Why wont the strip budge?
Bid you cut it too long?
Is the sheet too fat? 
Al  :Smilie:

----------


## ThePope

Are you having trouble sliding one sheet into the next, if so...
Get yourself a rasp (very coarse file) and file the back edge of the sheet, it will then slide in no trouble at all.

----------


## nesbit

I have cut the new sheet to the same size as the old one, thickness is the same also. I will try the method with the rasp. What edge do you mean when you say the back edge? 
thanks

----------


## ThePope

This is assuming you're having the trouble I mentioned above (sliding the end of sheet into plastic joiner) . File the area shaded in red.

----------


## nesbit

Thank you very much, i will give it a try today  :Smilie:

----------


## Barry_White

> Hi, 
> I am having trouble installing the new eave. I have measured the new one and it is spot on, my problem is when i try to get one end to join up to the other. There is a white plastic joining strip (looks like the letter H turned on the side) that will not budge. Any one have any ideas on how to join them up/install them? 
> Thanks 
> Nesbit

  If you are trying to put the sheet in between two sheets as well as into the groove in the fascia board you may find it damn near impossible. Too get it in between two sheets you need to be able to flex a hollow in the sheet to slip it into the "H" mold on each side.  
Just make sure that the long side of the back of the "H" mold is facing toward the sheet you are putting in. 
If you are putting up on a brick veneer house the eaves board usually sits on the top of the brick work so there should be enough room to slip it back from the fascia board groove and then slip it in later into the fascia board groove. 
If you are putting it up on a weatherboard or fibro clad house you need to cut the width of the sheet slightly narrower than the the original sheet by a bit more than the depth of the fascia board groove.
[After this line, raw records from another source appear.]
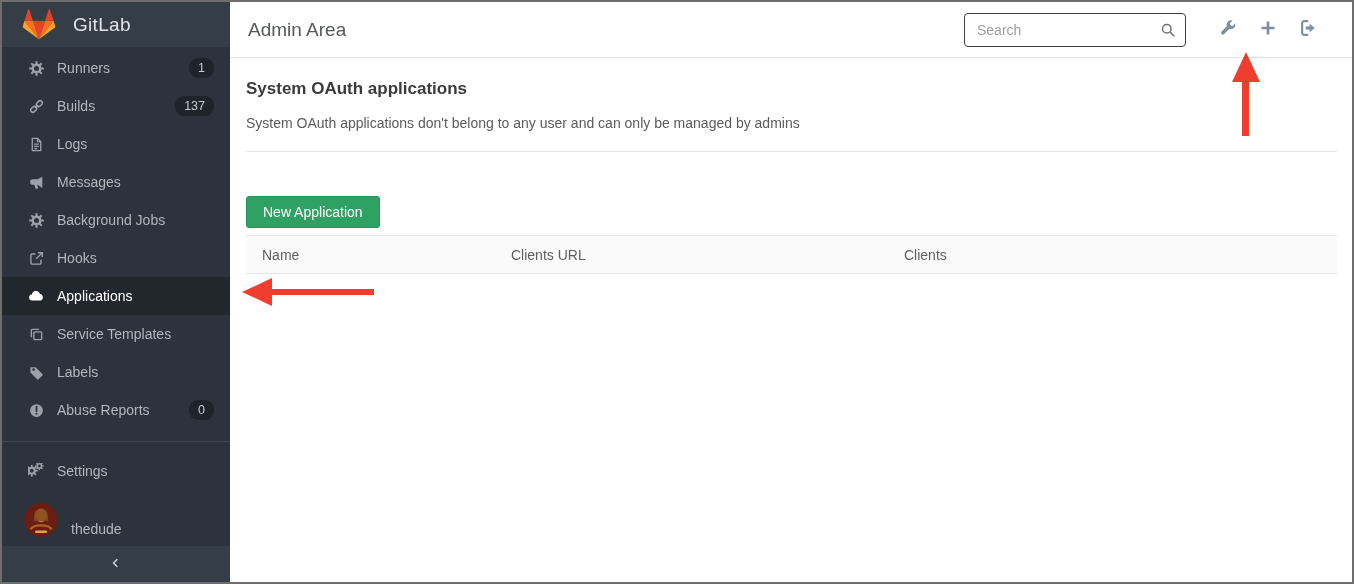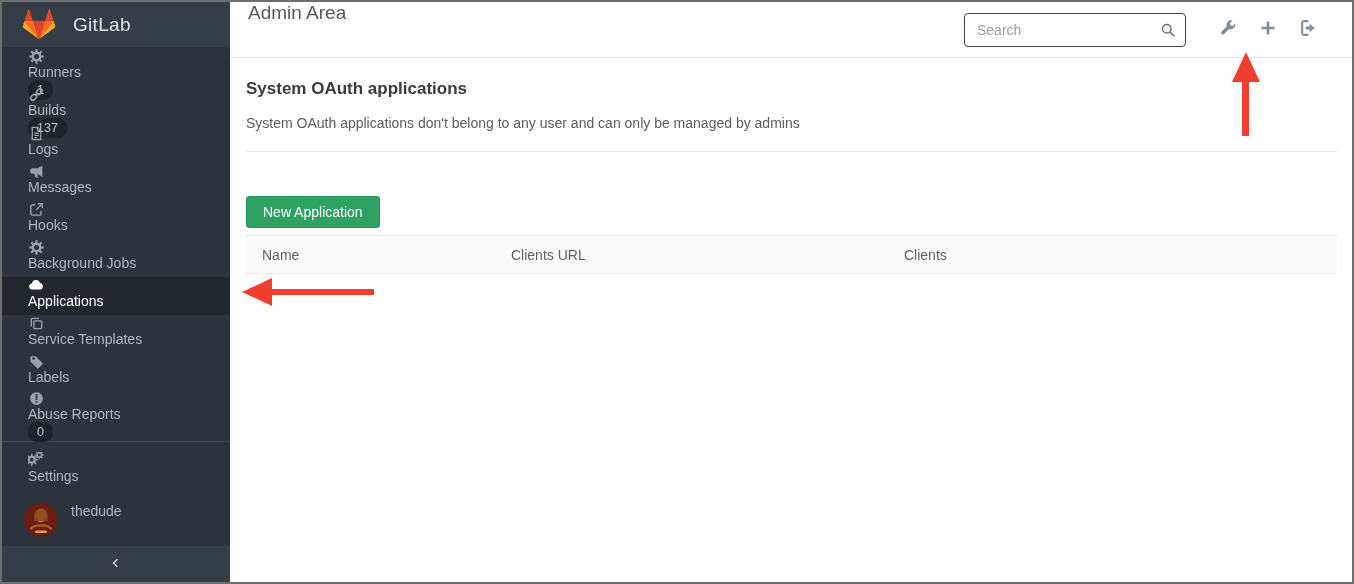--- a/index.html
+++ b/index.html
@@ -59,7 +59,7 @@
   .topbar {
     position: absolute; left: 228px; right: 0; top: 0; height: 56px;
     background: #fff; border-bottom: 1px solid #e4e4e4;
-    display: flex; padding: 0 24px 0 18px;
+    display: flex; align-items: center; padding: 0 24px 0 18px;
   }
   .page-title { font-size: 19px; color: #55585c; font-weight: 400; flex: 0 0 auto; }
   .topbar-right { margin-left: auto; display: flex; align-items: center; }

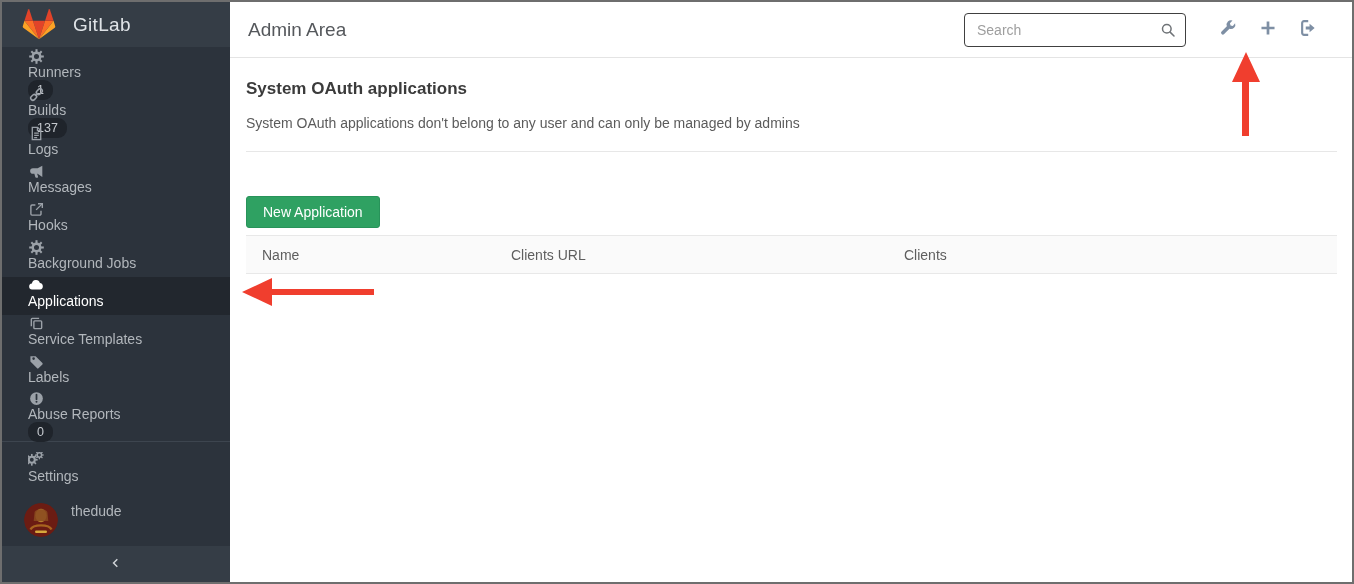--- a/index.html
+++ b/index.html
@@ -31,8 +31,8 @@
   .brand-name { color: #dfe3e7; font-size: 19px; margin-left: 17px; letter-spacing: .3px; }
   .nav { margin-top: 2px; }
   .nav-item {
-    display: flex; align-items: flex-start; height: 38px;
-    padding: 0 16px 0 26px; font-size: 14px; cursor: pointer; flex-direction: column;
+    display: flex; align-items: center; height: 38px;
+    padding: 0 16px 0 26px; font-size: 14px; cursor: pointer;
   }
   .nav-item .icon { width: 16px; height: 16px; margin-right: 13px; display: inline-flex; align-items: center; justify-content: center; color: #9ba1a8; }
   .nav-item .label { flex: 1; }

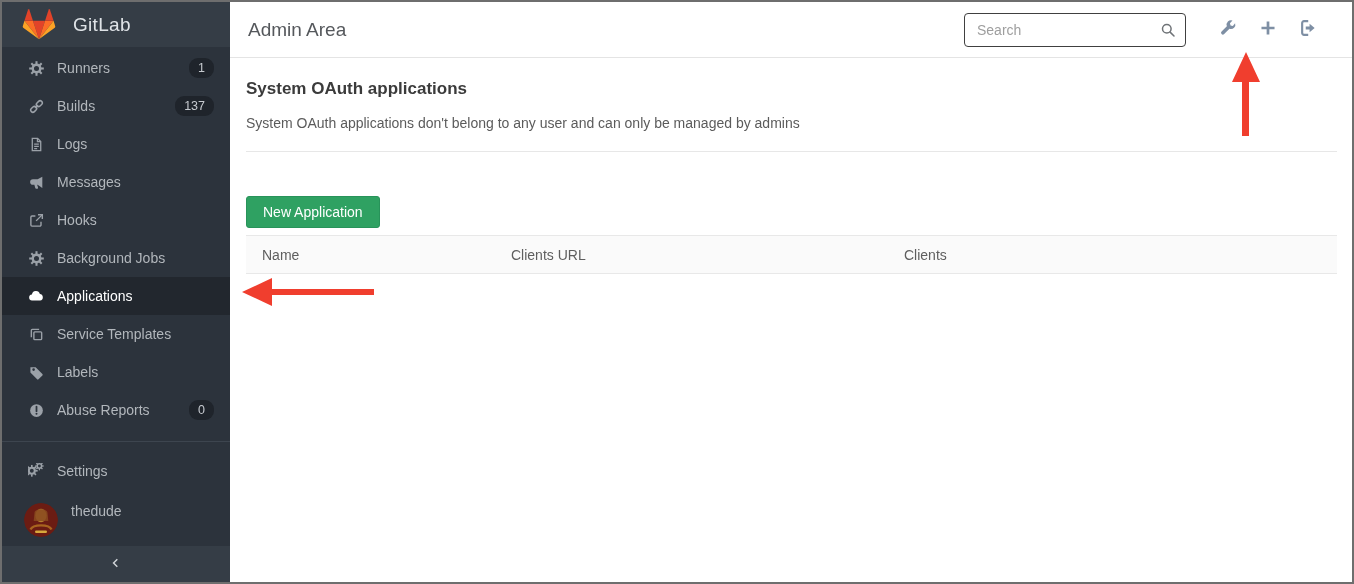--- a/index.html
+++ b/index.html
@@ -173,16 +173,6 @@
       </div>
       <div class="nav-item">
         <span class="icon">
-          <svg viewBox="0 0 16 16" width="15" height="15" fill="none" stroke="currentColor" stroke-width="1.5">
-              <path d="M12.8 9.2v3.6a1.2 1.2 0 0 1-1.2 1.2H3.2A1.2 1.2 0 0 1 2 12.8V4.4a1.2 1.2 0 0 1 1.2-1.2h3.6"></path>
-              <path d="M9.6 1.8h4.6v4.6"></path>
-              <path d="M14 2L7.6 8.4"></path>
-            </svg>
-        </span>
-        <span class="label">Hooks</span>
-      </div>
-      <div class="nav-item">
-        <span class="icon">
           <svg viewBox="0 0 16 16" width="15" height="15" fill="currentColor">
               <circle cx="8" cy="8" r="4" fill="none" stroke="currentColor" stroke-width="2.6"></circle>
               <rect x="6.9" y="0.2" width="2.2" height="3.2"></rect>
@@ -198,6 +188,16 @@
             </svg>
         </span>
         <span class="label">Background Jobs</span>
+      </div>
+      <div class="nav-item">
+        <span class="icon">
+          <svg viewBox="0 0 16 16" width="15" height="15" fill="none" stroke="currentColor" stroke-width="1.5">
+              <path d="M12.8 9.2v3.6a1.2 1.2 0 0 1-1.2 1.2H3.2A1.2 1.2 0 0 1 2 12.8V4.4a1.2 1.2 0 0 1 1.2-1.2h3.6"></path>
+              <path d="M9.6 1.8h4.6v4.6"></path>
+              <path d="M14 2L7.6 8.4"></path>
+            </svg>
+        </span>
+        <span class="label">Hooks</span>
       </div>
       <div class="nav-item active">
         <span class="icon">

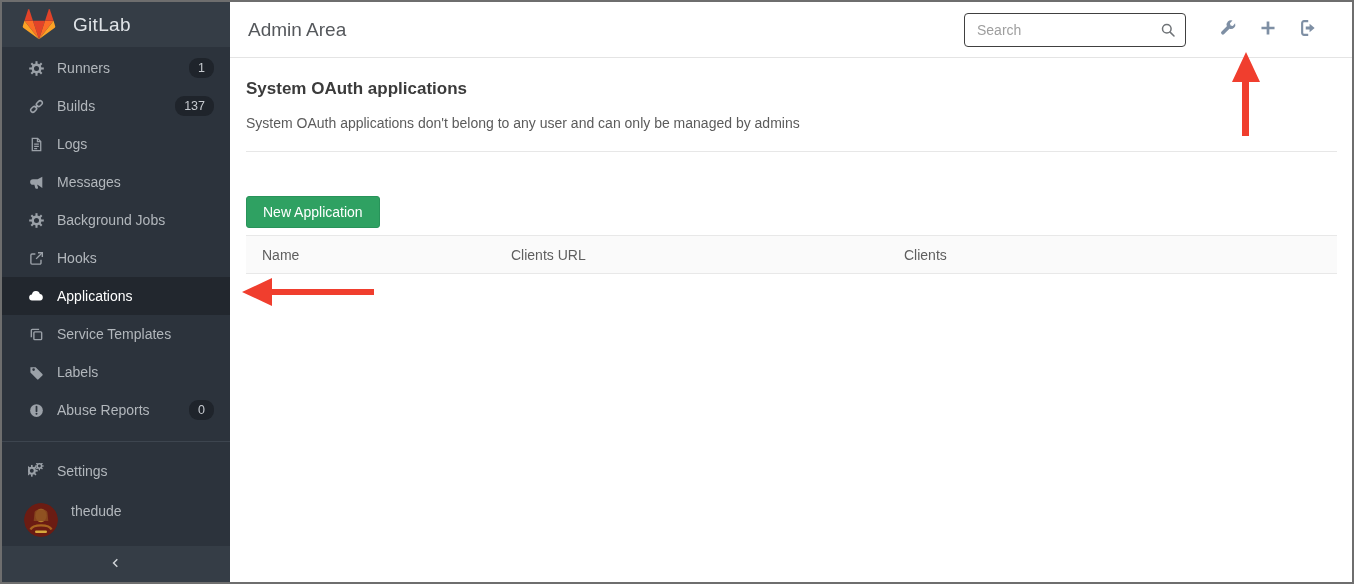--- a/index.html
+++ b/index.html
@@ -45,7 +45,7 @@
   .sidebar-divider { border-top: 1px solid #3d454f; margin: 12px 0 0 0; }
   .settings-item { margin-top: 10px; }
   .user-item {
-    display: flex; align-items: flex-start; padding: 9px 16px 9px 22px;
+    display: flex; align-items: flex-end; padding: 9px 16px 9px 22px;
     margin-top: 4px; font-size: 14px; cursor: pointer;
   }
   .avatar { width: 34px; height: 34px; border-radius: 50%; margin-right: 13px; overflow: hidden; flex: 0 0 auto; }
This will allow you room to get the sheet into the the "H" molds each side and then when you slip it into the fascia board groove the gap left at the wall will be coverd by your quad which you should have removed before you even attempted the job. 
Failing all this the other way to get it in is instead of using a "H" mold both sides. On one side get yourself some edge mold which is "U" shaped and put a piece on each piece of eave sheet and put your sheet up and then just butt the two edge molds together and nobody will know the difference. 
Hope that is clear and helpful.

----------


## nesbit

Thanks for the reply Barry, what do you mean when you say "Just make sure that the long side of the back of the "H" mold is facing toward the sheet you are putting in." 
I am a bit confused.  I have attached a pic as to what i am dealing with. 
Thanks

----------


## Barry_White

> Thanks for the reply Barry, what do you mean when you say "Just make sure that the long side of the back of the "H" mold is facing toward the sheet you are putting in." 
> I am a bit confused.  I have attached a pic as to what i am dealing with. 
> Thanks

  The back of the "H" mold has a short leg and a long leg and the idea of the long leg is to give the sheet a lead in before it hits the front leg of the "H" mold. 
If the mold is already attached to the existing sheets the short legs maybe the only ones you can see. If you pull the mold off you should be able to see what I mean

----------


## ThePope

If you can't flex the sheet to 'spring' it in place it's time for plan B. You'll need to cut the back off the joiner and glue in in place after installing the sheet. 
Put your sheet into one plastic joiner and leave a 2-3mm gap on the other end to allow for the modified joiner to slip in,  a thin bead of maxbond or liquid nails on the back of the joiner and hold in place with some masking tape until the glue dries.

----------


## Barry_White

> Thanks for the reply Barry, what do you mean when you say "Just make sure that the long side of the back of the "H" mold is facing toward the sheet you are putting in." 
> I am a bit confused.  I have attached a pic as to what i am dealing with. 
> Thanks

  This is what I mean about the "H" mold and this is what the edge mold looks like.

----------


## Tools

are you sure you have the right size joiner? The 4.5mm and 6mm look pretty similar. 
Tools

----------